Egocentric Whole-Body Motion Capture with FisheyeViT and Diffusion-Based Motion Refinement

This is the official implementation of the paper:

Wang, Jian et al. "Egocentric Whole-Body Motion Capture with FisheyeViT and Diffusion-Based Motion Refinement." CVPR. (2024).

[Project Page] <-- Everything will be updated here.

[EgoWholeBody Training Dataset]

[EgoWholeBody Test Dataset]

[SceneEgo Hand Annotations]

Installation

We base our code on the 0.x version of MMPose.

First create the conda environment and activate it:

conda create -n egowholemocap python=3.9 -y
conda activate egowholemocap

Then install the pytorch version (tested on python 1.3.x) that matches your CUDA version. For example, if you have CUDA 11.7, you can install pytorch 1.13.1 with the following command:

conda install pytorch==1.13.1 torchvision==0.14.1 torchaudio==0.13.1 pytorch-cuda=11.7 -c pytorch -c nvidia

Install this project:

pip install openmim
mim install mmcv-full==1.7.1
pip install -e .

Install the dependencies of this project:

pip3 install -r requirements.txt

If smplx installed open3d-python, you should uninstall it by running:

pip uninstall open3d-python

Change the torchgeometry code following this issue.
Finally, download the mano hand model, then put it under ./human_models/. The structure of ./human_models/ should be like this:

human_models
|-- mano
|-- |-- MANO_RIGHT.pkl
|-- |-- MANO_LEFT.pkl

Run the demo

1. Download the pretrained models

Download the pretrained human body pose estimation model (FisheyeViT + pixel-aligned 3D heatmap) from NextCloud and put it under ./checkpoints/.
Download the pretrained hand detection model from NextCloud and put it under ./checkpoints/.
Download the pretrained hand pose estimation model from NextCloud and put it under ./checkpoints/.
Download the pretrained whole-body motion diffusion model from NextCloud and put it under ./checkpoints/.

2. Prepare the data

The input data should be a image sequence in directory ./demo/resources/imgs/.

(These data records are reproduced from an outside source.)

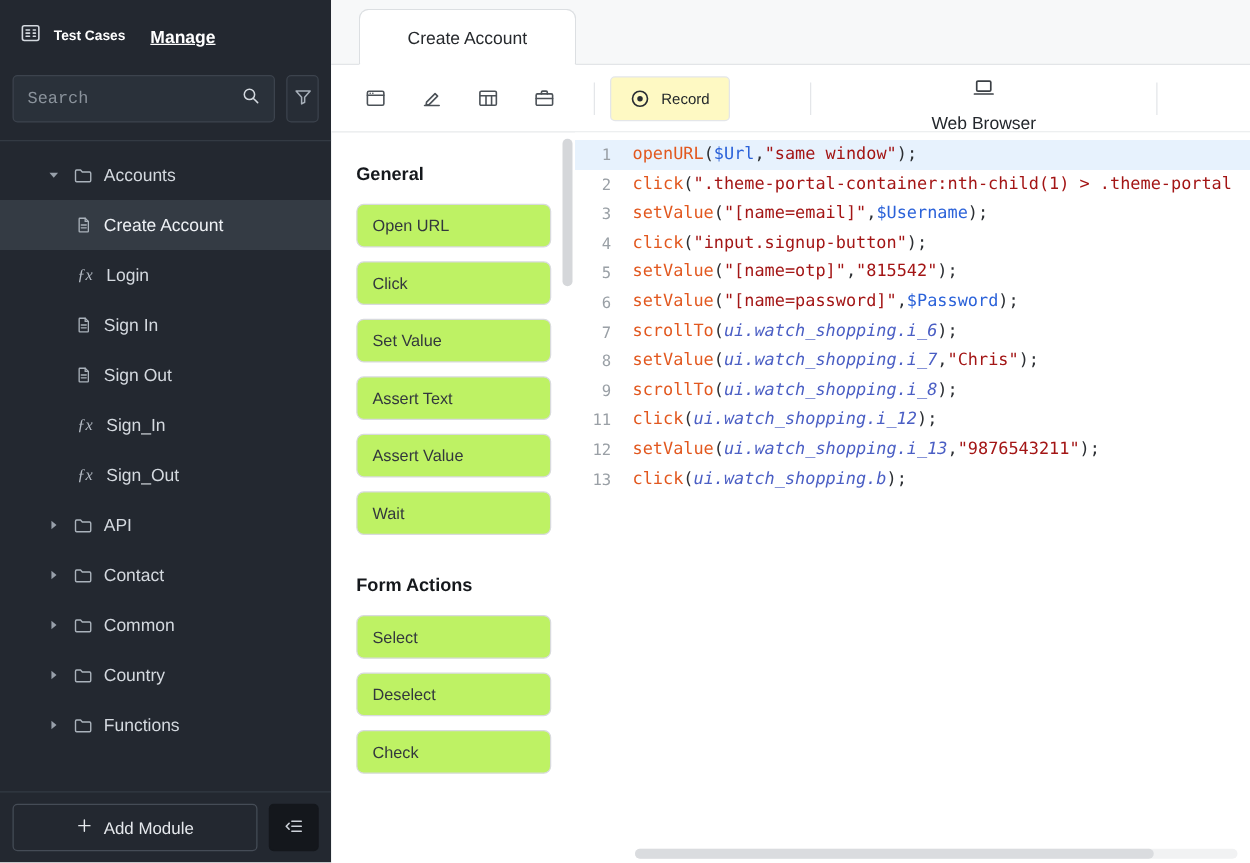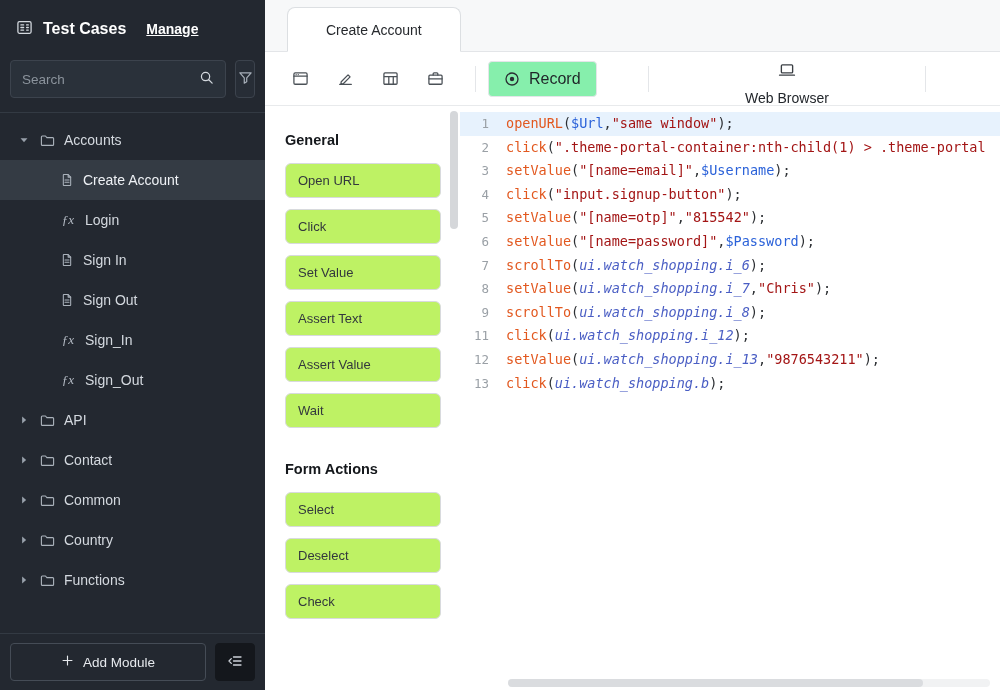--- a/index.html
+++ b/index.html
@@ -11,7 +11,7 @@
   
   .sidebar { width: 265px; flex-shrink: 0; background: var(--sidebar-bg, #232830); color: #d4d9df; display: flex; flex-direction: column; }
   .sb-header { height: 58px; display: flex; align-items: center; padding: 0 16px; gap: 10px; }
-  .sb-title { font-size: 16px; font-weight: 700; color: #fff; }
+  .sb-title { font-size: 11px; font-weight: 700; color: #fff; }
   .sb-manage { font-size: 14px; font-weight: 600; color: #fff; text-decoration: underline; margin-left: 10px; cursor: pointer; }
   .sb-search { display: flex; gap: 9px; padding: 2px 10px 14px 10px; }
   .search-box { flex: 1; height: 38px; background: #2a313a; border: 1px solid #3c434d; border-radius: 4px; display: flex; align-items: center; padding: 0 11px; }

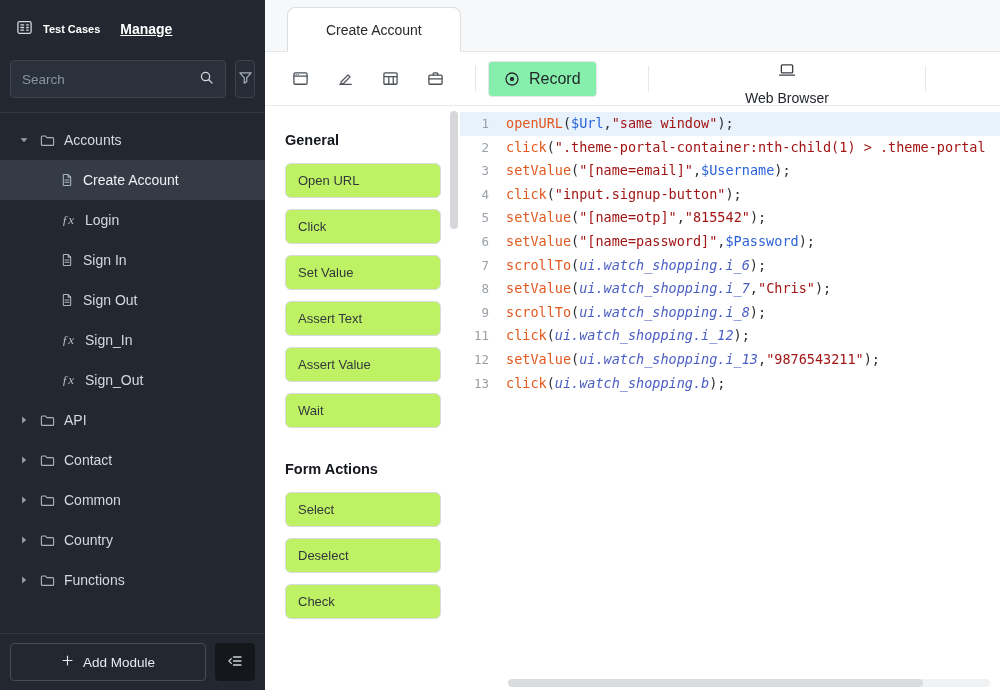--- a/index.html
+++ b/index.html
@@ -15,7 +15,7 @@
   .sb-manage { font-size: 14px; font-weight: 600; color: #fff; text-decoration: underline; margin-left: 10px; cursor: pointer; }
   .sb-search { display: flex; gap: 9px; padding: 2px 10px 14px 10px; }
   .search-box { flex: 1; height: 38px; background: #2a313a; border: 1px solid #3c434d; border-radius: 4px; display: flex; align-items: center; padding: 0 11px; }
-  .search-box input { flex: 1; background: transparent; border: none; outline: none; color: #d4d9df; font-size: 13.5px; font-family: Liberation Sans, sans-serif; }
+  .search-box input { flex: 1; background: transparent; border: none; outline: none; color: #d4d9df; font-size: 13.5px; font-family: Liberation Mono, monospace; }
   .search-box input::placeholder { color: #8b939c; }
   .filter-btn { width: 40px; height: 38px; background: #272d36; border: 1px solid #3c434d; border-radius: 4px; display: flex; align-items: center; justify-content: center; color: #a7afb9; cursor: pointer; }
   .sb-divider { border-bottom: 1px solid #333a43; }

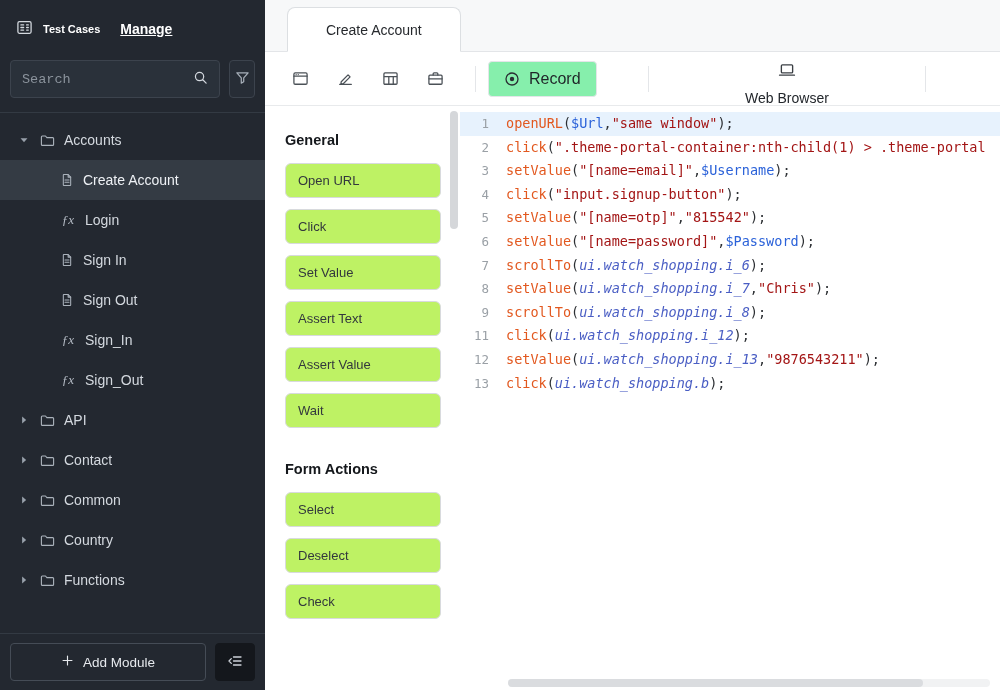--- a/index.html
+++ b/index.html
@@ -38,7 +38,7 @@
   .toolbar { height: 54px; flex-shrink: 0; display: flex; align-items: center; padding: 0 0 0 18px; border-bottom: 1px solid #e8eaec; background: #fff; }
   .tool-icon { width: 34px; height: 34px; display: flex; align-items: center; justify-content: center; color: #4b5157; cursor: pointer; margin-right: 11px; border-radius: 4px; }
   .tb-divider { width: 1px; height: 26px; background: #e4e6e9; margin: 0 12px; flex-shrink: 0; }
-  .record-btn { display: flex; align-items: center; gap: 9px; background: #86efac; border: 1px solid #e4e6e9; border-radius: 4px; padding: 0 15px; height: 36px; font-size: 16px; color: #1f2428; font-family: inherit; cursor: pointer; }
+  .record-btn { display: flex; align-items: center; gap: 9px; background: #fef9c3; border: 1px solid #e4e6e9; border-radius: 4px; padding: 0 15px; height: 36px; font-size: 12px; color: #1f2428; font-family: inherit; cursor: pointer; }
   .record-btn .icon { display: inline-flex; color: #2a2e33; }
   .tb-spacer { flex: 1; }
   .browser-select { display: flex; align-items: center; gap: 11px; height: 36px; width: 252px; padding: 0 6px; color: #23272c; font-size: 14px; cursor: pointer; flex-direction: column; }

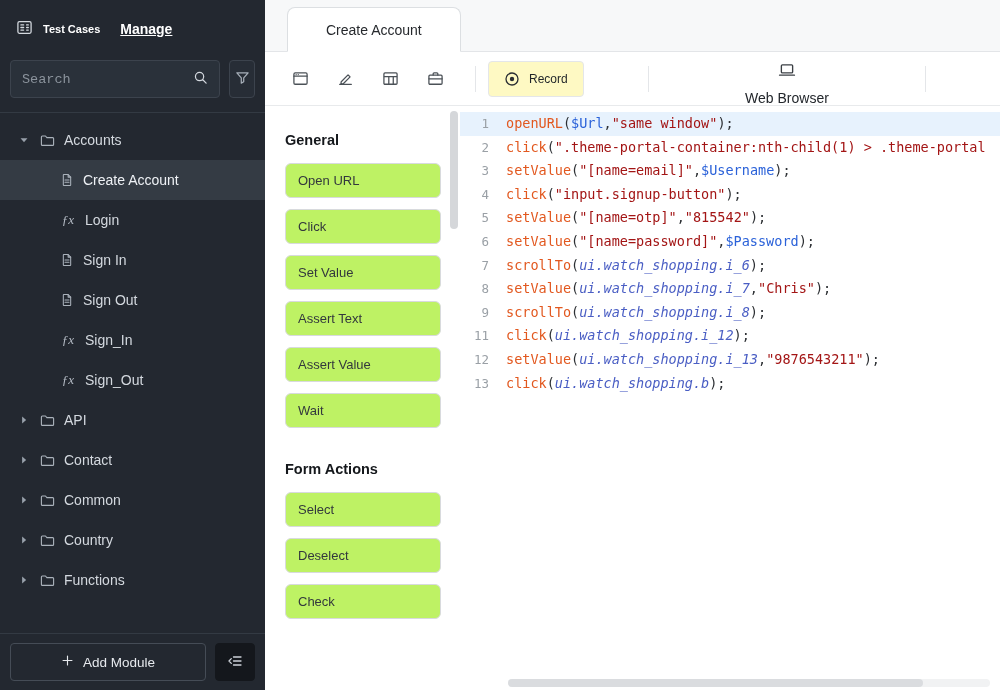--- a/index.html
+++ b/index.html
@@ -20,7 +20,7 @@
   .filter-btn { width: 40px; height: 38px; background: #272d36; border: 1px solid #3c434d; border-radius: 4px; display: flex; align-items: center; justify-content: center; color: #a7afb9; cursor: pointer; }
   .sb-divider { border-bottom: 1px solid #333a43; }
   .sb-tree { flex: 1; padding-top: 7px; overflow: hidden; }
-  .tree-row { height: 40px; display: flex; align-items: center; gap: 9px; padding-left: 19px; font-size: 14px; color: #d4d9df; cursor: pointer; }
+  .tree-row { height: 40px; display: flex; align-items: center; gap: 9px; padding-left: 38px; font-size: 14px; color: #d4d9df; cursor: pointer; }
   .tree-row.child { padding-left: 60px; }
   .tree-row.selected { background: var(--selection-bg, #343b44); color: #eef1f5; }
   .tree-row .icon { display: inline-flex; color: #aab2bb; }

For example, you can download the example sequence from NextCloud, unzip the file and put it under ./demo/resources/.

3. Run the single-frame whole-body pose estimation method

tools/python_test.sh configs/egofullbody/egowholebody_single_demo.py none

The result data will be saved in ./work_dirs/egowholebody_single_demo.

(Optional) Visualize the result

Note: the headless server is not supported.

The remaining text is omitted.